- **DIRECTIONS**: Reproduce the records exactly. Leave the pictures out.

- **RAW DATA**:
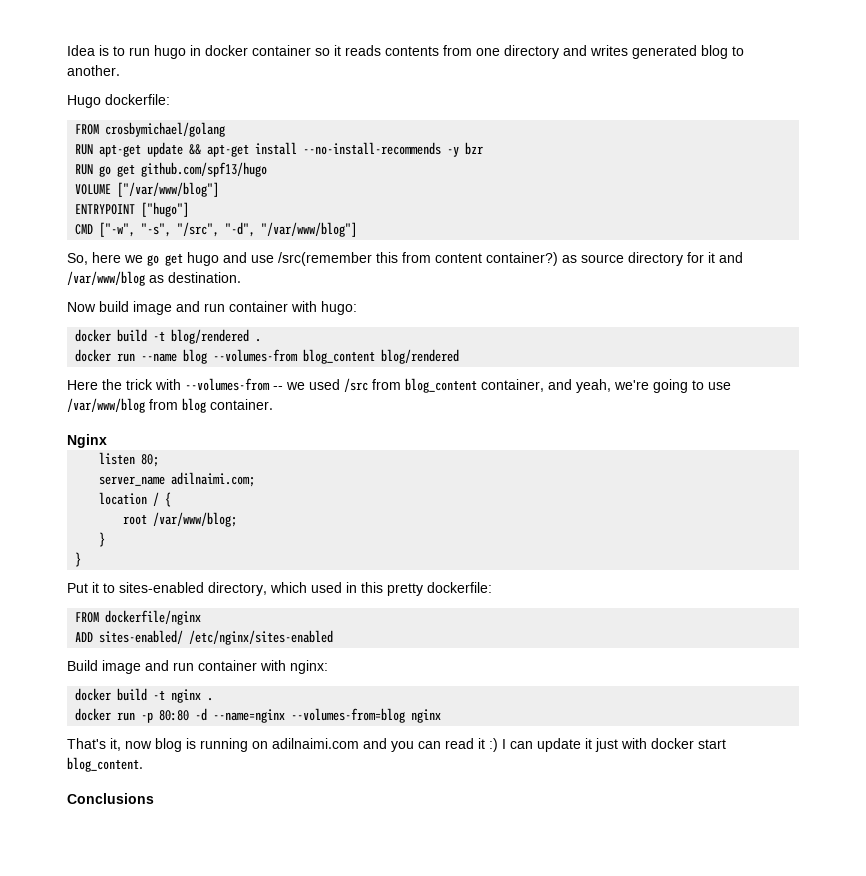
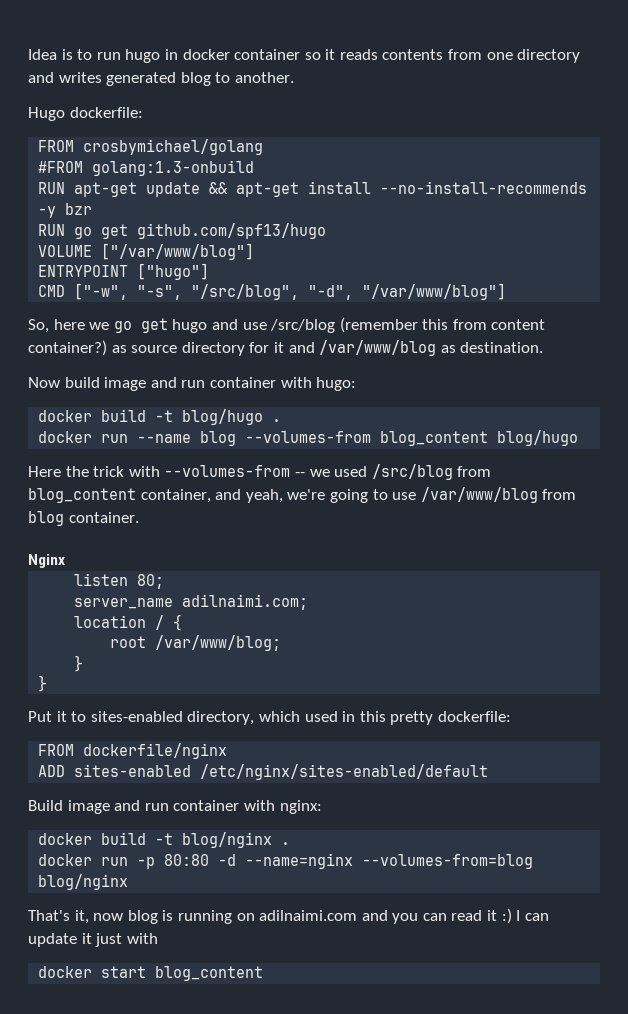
(226, 129) none -> [38,160,255,176] // #FROM golang:1.3-onbuild
[177,222,220,237] "/src", -> [191,284,300,300] "/src/blog",
[278,252,372,266] /src(remember -> [270,317,418,333] /src/blog (remember
[171,329,250,344] blog/rendered -> [182,409,264,425] blog/hugo
[381,349,460,364] blog/rendered -> [497,430,579,446] blog/hugo
[344,378,368,392] /src -> [371,464,453,480] /src/blog
[99,630,334,645] sites-enabled/ /etc/nginx/sites-enabled -> [74,764,489,780] sites-enabled /etc/nginx/sites-enabled/default
[171,689,202,703] nginx -> [182,832,273,848] blog/nginx
[411,709,442,723] nginx -> [38,874,129,890] blog/nginx
(647, 743) none -> (158, 938) //
[67,757,143,772] [67,793,154,804] blog_content. // Conclusions -> [155,966,264,981] blog_content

- **RESPONSE AREA**:
(226, 129) none -> [38,160,255,176] // #FROM golang:1.3-onbuild
[177,222,220,237] "/src", -> [191,284,300,300] "/src/blog",
[278,252,372,266] /src(remember -> [270,317,418,333] /src/blog (remember
[171,329,250,344] blog/rendered -> [182,409,264,425] blog/hugo
[381,349,460,364] blog/rendered -> [497,430,579,446] blog/hugo
[344,378,368,392] /src -> [371,464,453,480] /src/blog
[99,630,334,645] sites-enabled/ /etc/nginx/sites-enabled -> [74,764,489,780] sites-enabled /etc/nginx/sites-enabled/default
[171,689,202,703] nginx -> [182,832,273,848] blog/nginx
[411,709,442,723] nginx -> [38,874,129,890] blog/nginx
(647, 743) none -> (158, 938) //
[67,757,143,772] [67,793,154,804] blog_content. // Conclusions -> [155,966,264,981] blog_content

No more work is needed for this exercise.